Apparently if you're a smoker, not only does your chances of a heart attack increase, but it'll probably happen sooner that later.
"Individuals who smoke are much more likely to have a heart attack, and will present with a heart attack a decade or more earlier. You could have a heart attack in the absence of other risk factors if you smoke."
"It's never too late to quit, and the benefits are very early. Even within a few days of stopping smoking, there is a reduction in (heart) risk. As time goes by, within one to two years much of that risk is gone for heart attacks. From a coronary risk standpoint, there is an immediate benefit and that continues to extend over time."
Which makes us think: Why do people smoke again?
Here are the findings:
Researchers led by Dr. Michael Howe from the University of Michigan Health System in Ann Arbor studied about 3,600 people who were hospitalized with a heart attack or unstable angina — pain caused by low blood flow to the heart that is often a precursor to a heart attack.

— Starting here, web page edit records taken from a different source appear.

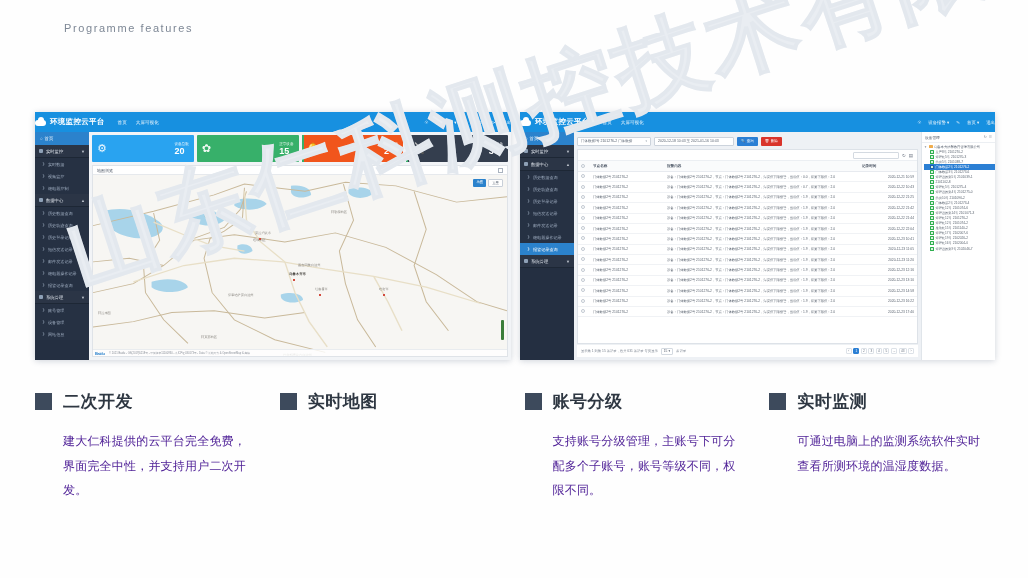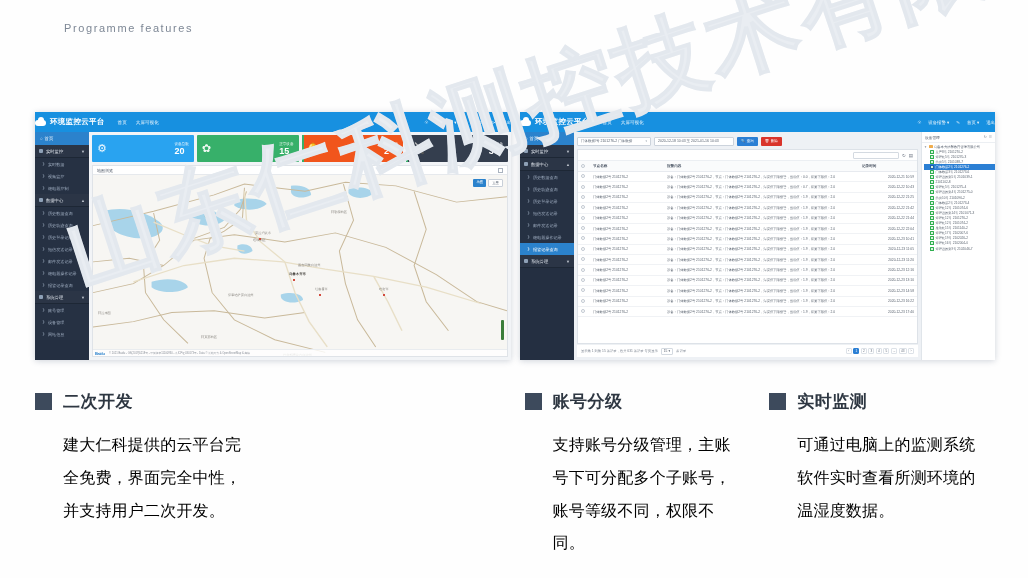--- a/index.html
+++ b/index.html
@@ -825,6 +825,10 @@
       <div class="feat-desc">建大仁科提供的云平台完全免费，界面完全中性，并支持用户二次开发。</div>
     </div>
     <div class="feat">
+      <div class="feat-head">
+        <span class="feat-sq"></span>
+        <span class="feat-title">实时地图</span>
+      </div>
     </div>
     <div class="feat">
       <div class="feat-head">

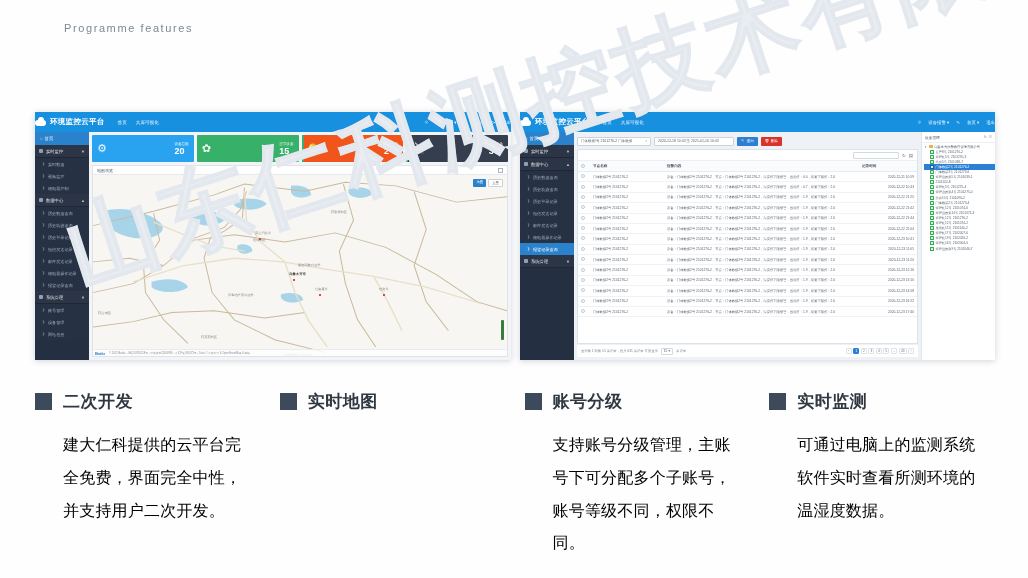--- a/index.html
+++ b/index.html
@@ -273,7 +273,7 @@
   .feat-title { font-size: 17px; font-weight: 700; color: #2e3742; letter-spacing: .5px; }
   .feat-desc {
     margin-top: 16px; margin-left: 28px; width: 193px;
-    font-size: 16px; line-height: 2.05; color: #000000; letter-spacing: .2px;
+    font-size: 12px; line-height: 2.05; color: #4c1d95; letter-spacing: .2px;
   }
 </style>
 </head>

One-quarter of the patients were current smokers. And on average, they were younger with fewer health problems than non-smokers with heart trouble. Smokers were less likely to have other health problems that are linked to heart risks, including high cholesterol, high blood pressure and diabetes. That and their younger age explained why researchers also found that people who lit up were less likely to die in the six months following an attack than non-smokers.
Just quit smoking. Yeah, it's not that easy, but you made that bed when you decided to start (and you totally had the choice.). Save yourself.
And some money. Win win, and you don't smell gross!